[Data entries]
★ ★ ★ ★ ★
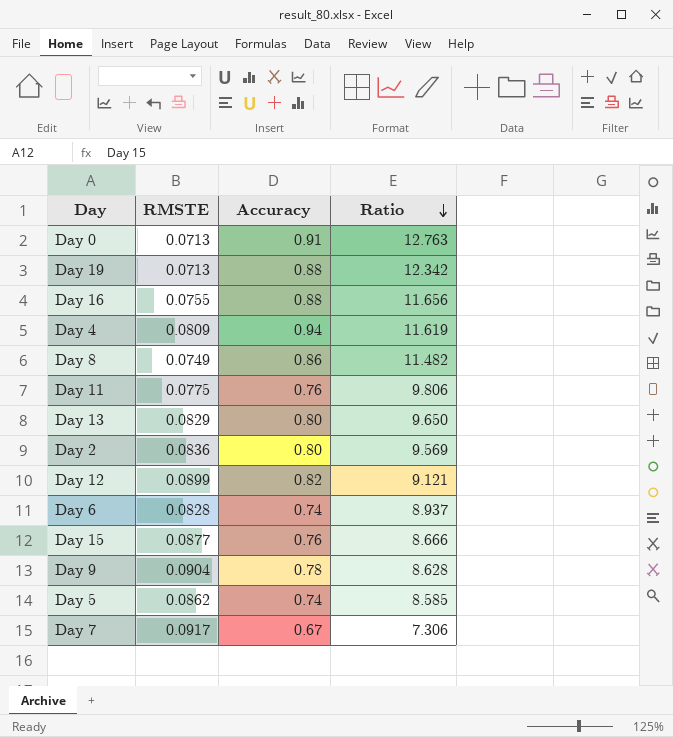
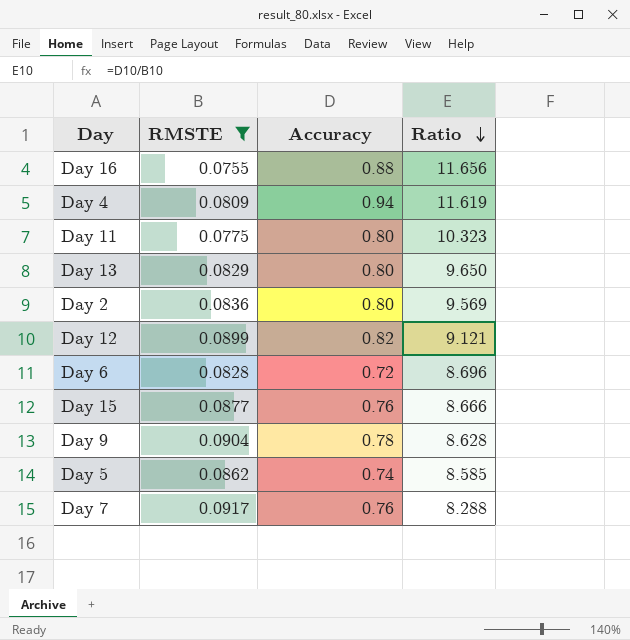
filter: none -> RMSTE >= 0.0755
Day 11 | Accuracy: 0.76 -> 0.80
Day 11 | Ratio: 9.806 -> 10.323
Day 6 | Accuracy: 0.74 -> 0.72
Day 6 | Ratio: 8.937 -> 8.696
Day 7 | Accuracy: 0.67 -> 0.76
Day 7 | Ratio: 7.306 -> 8.288

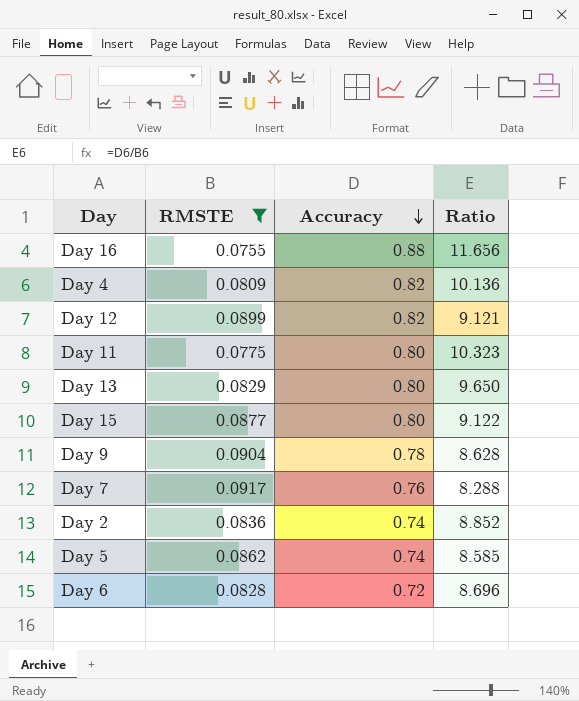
row order: Ratio descending -> Accuracy descending
Day 4 | Accuracy: 0.94 -> 0.82
Day 4 | Ratio: 11.619 -> 10.136
Day 15 | Accuracy: 0.76 -> 0.80
Day 15 | Ratio: 8.666 -> 9.122
Day 2 | Accuracy: 0.80 -> 0.74
Day 2 | Ratio: 9.569 -> 8.852

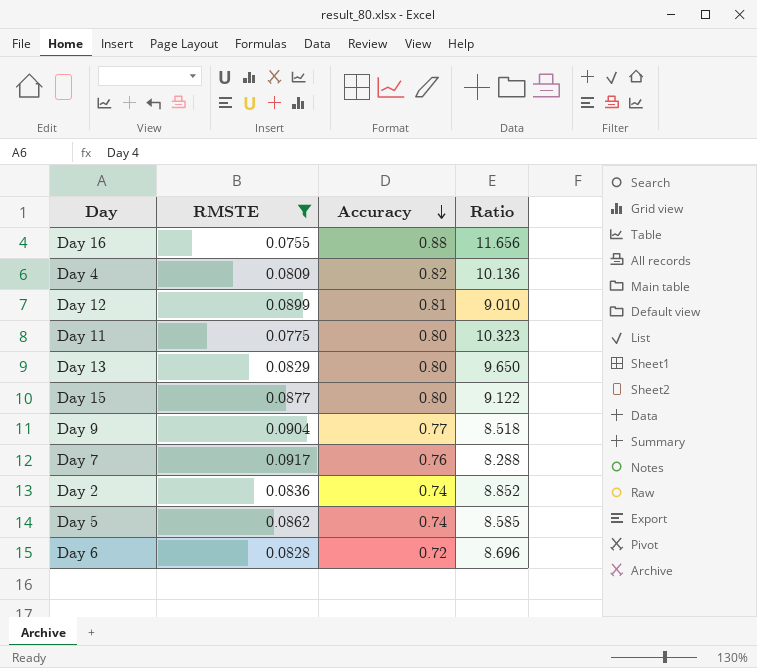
Day 12 | Accuracy: 0.82 -> 0.81
Day 12 | Ratio: 9.121 -> 9.010
Day 9 | Accuracy: 0.78 -> 0.77
Day 9 | Ratio: 8.628 -> 8.518

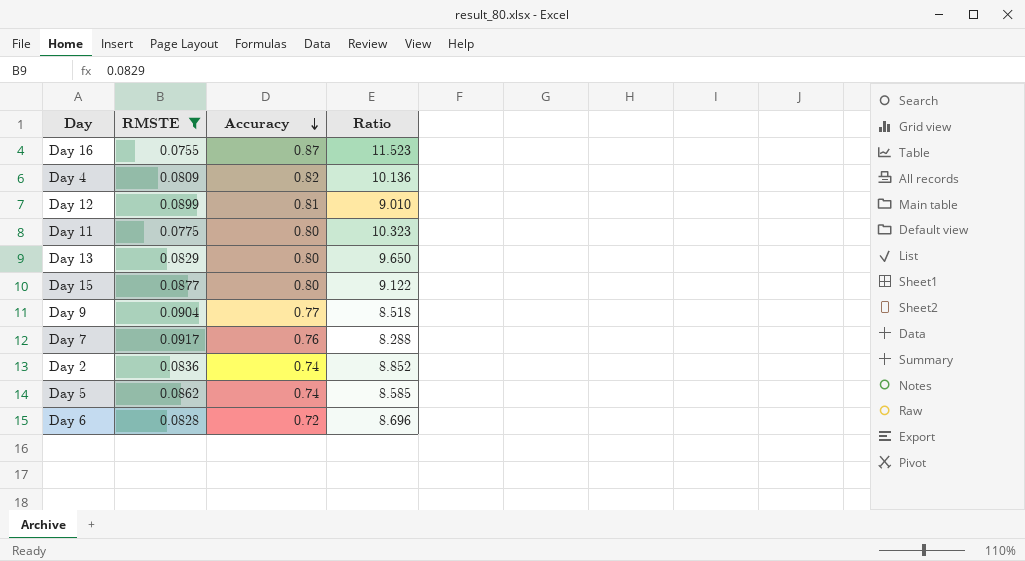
Day 16 | Accuracy: 0.88 -> 0.87
Day 16 | Ratio: 11.656 -> 11.523

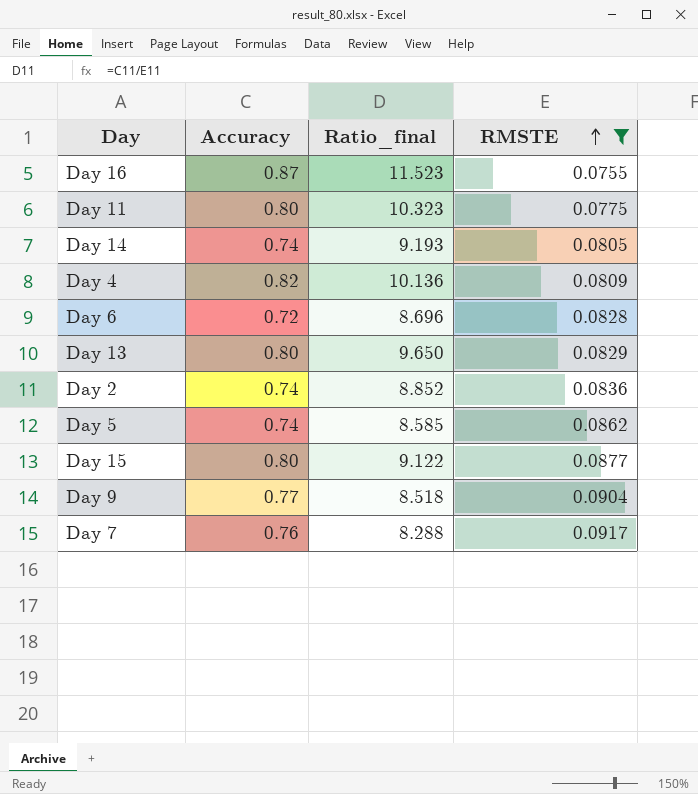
row order: Accuracy descending -> RMSTE ascending
column name: Ratio -> Ratio_final
column RMSTE | position: 2 -> 4
row Day 12: 0.0899 | 0.81 | 9.010 -> none
row Day 14: none -> 0.74 | 9.193 | 0.0805

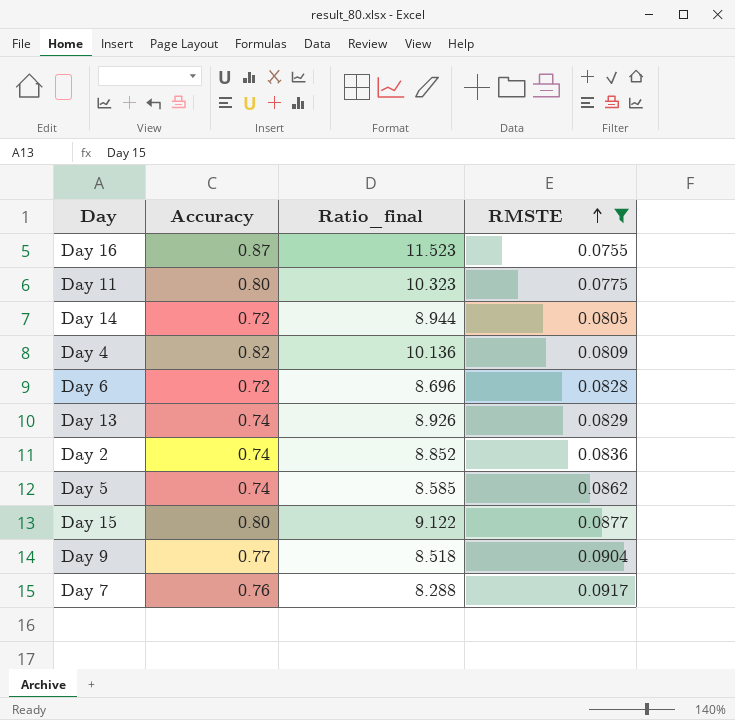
Day 14 | Accuracy: 0.74 -> 0.72
Day 14 | Ratio_final: 9.193 -> 8.944
Day 13 | Accuracy: 0.80 -> 0.74
Day 13 | Ratio_final: 9.650 -> 8.926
★ ★ ★ ★ ★
* _Required work_: Could you copy, exactly and with no pictures, each line from the first one above to the line holding "Day 7 | Ratio: 7.306 -> 8.288"?

* _Result of the task_:
filter: none -> RMSTE >= 0.0755
Day 11 | Accuracy: 0.76 -> 0.80
Day 11 | Ratio: 9.806 -> 10.323
Day 6 | Accuracy: 0.74 -> 0.72
Day 6 | Ratio: 8.937 -> 8.696
Day 7 | Accuracy: 0.67 -> 0.76
Day 7 | Ratio: 7.306 -> 8.288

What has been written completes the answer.